--- Exercise requirements ---
Using the records below, give again exactly the lines from the line that contains "[336,165,394,178] his own" through the line that contains "[188,90,248,104] But as -> (121, 38) none", both ends included, and only those.

--- Records provided ---
◇ ◇ ◇ ◇ ◇ ◇ ◇
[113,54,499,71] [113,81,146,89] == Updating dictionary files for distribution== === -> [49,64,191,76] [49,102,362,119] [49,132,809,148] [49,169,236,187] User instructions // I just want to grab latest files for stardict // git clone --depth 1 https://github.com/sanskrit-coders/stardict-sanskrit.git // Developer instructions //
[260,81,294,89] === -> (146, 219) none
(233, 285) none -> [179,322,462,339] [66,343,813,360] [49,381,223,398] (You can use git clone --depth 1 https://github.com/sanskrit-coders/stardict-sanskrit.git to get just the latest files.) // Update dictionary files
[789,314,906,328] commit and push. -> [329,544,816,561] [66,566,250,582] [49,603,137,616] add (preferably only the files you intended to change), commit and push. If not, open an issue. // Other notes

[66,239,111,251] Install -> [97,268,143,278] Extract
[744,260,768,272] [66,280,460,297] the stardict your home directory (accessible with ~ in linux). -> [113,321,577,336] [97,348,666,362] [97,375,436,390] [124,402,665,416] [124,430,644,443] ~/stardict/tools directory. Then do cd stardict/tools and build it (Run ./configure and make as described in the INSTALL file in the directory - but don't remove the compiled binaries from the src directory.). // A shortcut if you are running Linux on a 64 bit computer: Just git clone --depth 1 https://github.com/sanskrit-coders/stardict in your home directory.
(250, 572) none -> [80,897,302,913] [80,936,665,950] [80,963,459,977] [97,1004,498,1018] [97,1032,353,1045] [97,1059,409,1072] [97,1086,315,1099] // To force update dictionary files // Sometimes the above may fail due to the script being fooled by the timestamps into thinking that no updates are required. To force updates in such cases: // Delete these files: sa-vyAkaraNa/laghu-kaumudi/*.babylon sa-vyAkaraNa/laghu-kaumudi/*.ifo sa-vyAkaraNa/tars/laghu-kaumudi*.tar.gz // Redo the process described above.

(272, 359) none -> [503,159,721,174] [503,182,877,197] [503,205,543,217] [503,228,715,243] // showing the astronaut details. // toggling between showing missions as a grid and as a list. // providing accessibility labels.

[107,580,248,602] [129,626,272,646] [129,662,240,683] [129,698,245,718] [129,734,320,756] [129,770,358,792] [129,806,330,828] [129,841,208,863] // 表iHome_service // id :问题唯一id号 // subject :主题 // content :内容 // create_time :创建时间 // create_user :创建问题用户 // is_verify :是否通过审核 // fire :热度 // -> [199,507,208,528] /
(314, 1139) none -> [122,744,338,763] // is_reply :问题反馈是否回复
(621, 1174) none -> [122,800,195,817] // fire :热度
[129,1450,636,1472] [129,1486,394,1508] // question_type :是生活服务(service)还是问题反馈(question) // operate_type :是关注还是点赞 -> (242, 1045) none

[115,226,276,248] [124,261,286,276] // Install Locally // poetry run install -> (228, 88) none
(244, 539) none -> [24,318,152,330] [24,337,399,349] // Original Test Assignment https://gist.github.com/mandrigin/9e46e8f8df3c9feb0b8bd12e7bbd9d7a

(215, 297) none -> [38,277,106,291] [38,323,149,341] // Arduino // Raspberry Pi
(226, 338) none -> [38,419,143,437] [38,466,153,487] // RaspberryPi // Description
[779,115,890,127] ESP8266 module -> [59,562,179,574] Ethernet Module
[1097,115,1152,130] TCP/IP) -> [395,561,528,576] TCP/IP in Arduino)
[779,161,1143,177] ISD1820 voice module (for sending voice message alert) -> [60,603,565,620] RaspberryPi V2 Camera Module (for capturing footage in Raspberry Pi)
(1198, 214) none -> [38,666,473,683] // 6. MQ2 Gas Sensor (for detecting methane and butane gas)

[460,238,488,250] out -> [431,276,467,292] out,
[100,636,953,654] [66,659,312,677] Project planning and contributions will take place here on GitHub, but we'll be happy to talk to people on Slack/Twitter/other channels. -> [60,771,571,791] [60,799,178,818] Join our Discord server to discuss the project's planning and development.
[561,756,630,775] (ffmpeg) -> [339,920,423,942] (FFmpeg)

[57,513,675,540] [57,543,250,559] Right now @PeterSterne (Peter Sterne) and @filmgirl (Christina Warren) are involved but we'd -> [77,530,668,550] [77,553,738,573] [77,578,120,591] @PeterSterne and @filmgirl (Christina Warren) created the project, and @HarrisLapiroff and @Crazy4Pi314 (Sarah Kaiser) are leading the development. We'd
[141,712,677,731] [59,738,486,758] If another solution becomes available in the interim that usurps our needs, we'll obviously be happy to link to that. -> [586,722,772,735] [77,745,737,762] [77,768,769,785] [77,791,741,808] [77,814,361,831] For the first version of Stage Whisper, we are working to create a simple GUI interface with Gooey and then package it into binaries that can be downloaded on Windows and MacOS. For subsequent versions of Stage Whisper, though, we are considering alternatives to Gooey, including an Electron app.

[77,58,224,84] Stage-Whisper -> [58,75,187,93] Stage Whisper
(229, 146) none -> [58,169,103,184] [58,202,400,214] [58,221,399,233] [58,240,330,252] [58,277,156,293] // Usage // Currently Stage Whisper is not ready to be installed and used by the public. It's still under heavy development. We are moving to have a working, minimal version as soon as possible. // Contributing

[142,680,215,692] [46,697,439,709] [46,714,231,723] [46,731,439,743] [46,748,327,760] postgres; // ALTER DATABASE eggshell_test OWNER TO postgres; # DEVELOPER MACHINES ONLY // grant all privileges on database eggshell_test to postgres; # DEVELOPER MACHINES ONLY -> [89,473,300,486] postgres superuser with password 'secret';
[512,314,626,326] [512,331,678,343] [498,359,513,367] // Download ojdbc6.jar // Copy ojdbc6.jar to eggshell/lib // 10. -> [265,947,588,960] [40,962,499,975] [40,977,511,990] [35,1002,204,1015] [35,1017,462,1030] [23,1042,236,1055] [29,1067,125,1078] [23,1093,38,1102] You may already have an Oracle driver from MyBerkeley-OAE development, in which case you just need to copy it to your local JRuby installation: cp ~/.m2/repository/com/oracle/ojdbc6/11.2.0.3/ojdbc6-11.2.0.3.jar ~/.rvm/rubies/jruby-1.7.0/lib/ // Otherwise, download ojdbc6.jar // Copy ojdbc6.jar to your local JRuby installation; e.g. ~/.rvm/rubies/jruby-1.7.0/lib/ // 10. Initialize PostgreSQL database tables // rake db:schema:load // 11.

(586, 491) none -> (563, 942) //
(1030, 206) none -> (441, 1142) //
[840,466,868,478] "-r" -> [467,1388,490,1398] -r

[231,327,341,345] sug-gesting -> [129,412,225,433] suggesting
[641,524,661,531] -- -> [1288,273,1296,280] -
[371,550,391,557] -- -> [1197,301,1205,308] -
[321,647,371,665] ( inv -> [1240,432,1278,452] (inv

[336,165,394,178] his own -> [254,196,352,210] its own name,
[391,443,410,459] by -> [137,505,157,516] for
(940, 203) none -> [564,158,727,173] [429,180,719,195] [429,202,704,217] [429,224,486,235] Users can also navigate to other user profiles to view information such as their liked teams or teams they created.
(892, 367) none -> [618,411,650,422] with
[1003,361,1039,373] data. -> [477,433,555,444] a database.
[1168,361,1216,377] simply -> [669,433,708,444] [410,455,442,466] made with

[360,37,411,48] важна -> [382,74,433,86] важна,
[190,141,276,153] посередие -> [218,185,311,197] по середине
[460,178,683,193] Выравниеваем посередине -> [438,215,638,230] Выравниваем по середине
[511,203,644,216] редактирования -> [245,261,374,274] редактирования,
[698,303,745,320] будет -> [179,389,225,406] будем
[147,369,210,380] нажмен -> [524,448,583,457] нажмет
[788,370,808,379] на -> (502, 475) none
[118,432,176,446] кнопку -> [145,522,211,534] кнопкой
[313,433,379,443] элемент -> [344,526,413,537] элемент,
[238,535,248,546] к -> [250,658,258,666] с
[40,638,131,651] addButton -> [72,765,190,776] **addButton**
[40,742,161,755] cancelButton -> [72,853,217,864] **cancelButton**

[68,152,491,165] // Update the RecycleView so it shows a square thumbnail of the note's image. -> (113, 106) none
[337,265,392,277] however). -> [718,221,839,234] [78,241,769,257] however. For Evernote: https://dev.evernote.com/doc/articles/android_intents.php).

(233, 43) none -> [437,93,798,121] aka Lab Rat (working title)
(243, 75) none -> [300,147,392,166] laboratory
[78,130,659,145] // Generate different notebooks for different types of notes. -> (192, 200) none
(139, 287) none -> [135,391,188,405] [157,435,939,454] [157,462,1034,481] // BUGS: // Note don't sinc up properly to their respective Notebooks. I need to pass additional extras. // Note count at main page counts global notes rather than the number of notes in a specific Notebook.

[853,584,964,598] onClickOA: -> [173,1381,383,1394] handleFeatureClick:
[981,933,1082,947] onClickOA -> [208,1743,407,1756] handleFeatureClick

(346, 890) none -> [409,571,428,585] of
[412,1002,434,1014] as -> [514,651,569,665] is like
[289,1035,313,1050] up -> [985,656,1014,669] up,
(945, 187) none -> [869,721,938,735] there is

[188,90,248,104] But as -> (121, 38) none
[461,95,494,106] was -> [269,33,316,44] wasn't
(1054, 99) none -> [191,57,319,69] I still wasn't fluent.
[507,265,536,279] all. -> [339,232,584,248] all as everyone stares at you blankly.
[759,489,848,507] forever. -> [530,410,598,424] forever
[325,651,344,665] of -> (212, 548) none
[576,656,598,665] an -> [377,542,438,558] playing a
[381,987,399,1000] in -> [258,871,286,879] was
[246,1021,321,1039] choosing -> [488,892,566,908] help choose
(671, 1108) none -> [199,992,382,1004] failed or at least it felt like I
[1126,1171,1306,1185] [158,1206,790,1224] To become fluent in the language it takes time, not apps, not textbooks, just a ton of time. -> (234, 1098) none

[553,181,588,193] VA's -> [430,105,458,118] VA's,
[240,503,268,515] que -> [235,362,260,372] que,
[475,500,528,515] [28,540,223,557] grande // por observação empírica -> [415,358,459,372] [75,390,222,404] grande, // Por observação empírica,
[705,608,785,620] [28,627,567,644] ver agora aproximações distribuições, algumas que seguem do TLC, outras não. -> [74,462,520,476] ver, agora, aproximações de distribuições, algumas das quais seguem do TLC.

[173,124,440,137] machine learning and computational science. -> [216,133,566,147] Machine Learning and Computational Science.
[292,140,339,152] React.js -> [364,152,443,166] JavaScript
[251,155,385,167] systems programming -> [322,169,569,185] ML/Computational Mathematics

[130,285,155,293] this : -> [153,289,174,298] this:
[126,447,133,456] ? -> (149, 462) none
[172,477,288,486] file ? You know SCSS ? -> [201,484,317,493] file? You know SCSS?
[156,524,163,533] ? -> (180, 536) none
◇ ◇ ◇ ◇ ◇ ◇ ◇
--- Response ---
[336,165,394,178] his own -> [254,196,352,210] its own name,
[391,443,410,459] by -> [137,505,157,516] for
(940, 203) none -> [564,158,727,173] [429,180,719,195] [429,202,704,217] [429,224,486,235] Users can also navigate to other user profiles to view information such as their liked teams or teams they created.
(892, 367) none -> [618,411,650,422] with
[1003,361,1039,373] data. -> [477,433,555,444] a database.
[1168,361,1216,377] simply -> [669,433,708,444] [410,455,442,466] made with

[360,37,411,48] важна -> [382,74,433,86] важна,
[190,141,276,153] посередие -> [218,185,311,197] по середине
[460,178,683,193] Выравниеваем посередине -> [438,215,638,230] Выравниваем по середине
[511,203,644,216] редактирования -> [245,261,374,274] редактирования,
[698,303,745,320] будет -> [179,389,225,406] будем
[147,369,210,380] нажмен -> [524,448,583,457] нажмет
[788,370,808,379] на -> (502, 475) none
[118,432,176,446] кнопку -> [145,522,211,534] кнопкой
[313,433,379,443] элемент -> [344,526,413,537] элемент,
[238,535,248,546] к -> [250,658,258,666] с
[40,638,131,651] addButton -> [72,765,190,776] **addButton**
[40,742,161,755] cancelButton -> [72,853,217,864] **cancelButton**

[68,152,491,165] // Update the RecycleView so it shows a square thumbnail of the note's image. -> (113, 106) none
[337,265,392,277] however). -> [718,221,839,234] [78,241,769,257] however. For Evernote: https://dev.evernote.com/doc/articles/android_intents.php).

(233, 43) none -> [437,93,798,121] aka Lab Rat (working title)
(243, 75) none -> [300,147,392,166] laboratory
[78,130,659,145] // Generate different notebooks for different types of notes. -> (192, 200) none
(139, 287) none -> [135,391,188,405] [157,435,939,454] [157,462,1034,481] // BUGS: // Note don't sinc up properly to their respective Notebooks. I need to pass additional extras. // Note count at main page counts global notes rather than the number of notes in a specific Notebook.

[853,584,964,598] onClickOA: -> [173,1381,383,1394] handleFeatureClick:
[981,933,1082,947] onClickOA -> [208,1743,407,1756] handleFeatureClick

(346, 890) none -> [409,571,428,585] of
[412,1002,434,1014] as -> [514,651,569,665] is like
[289,1035,313,1050] up -> [985,656,1014,669] up,
(945, 187) none -> [869,721,938,735] there is

[188,90,248,104] But as -> (121, 38) none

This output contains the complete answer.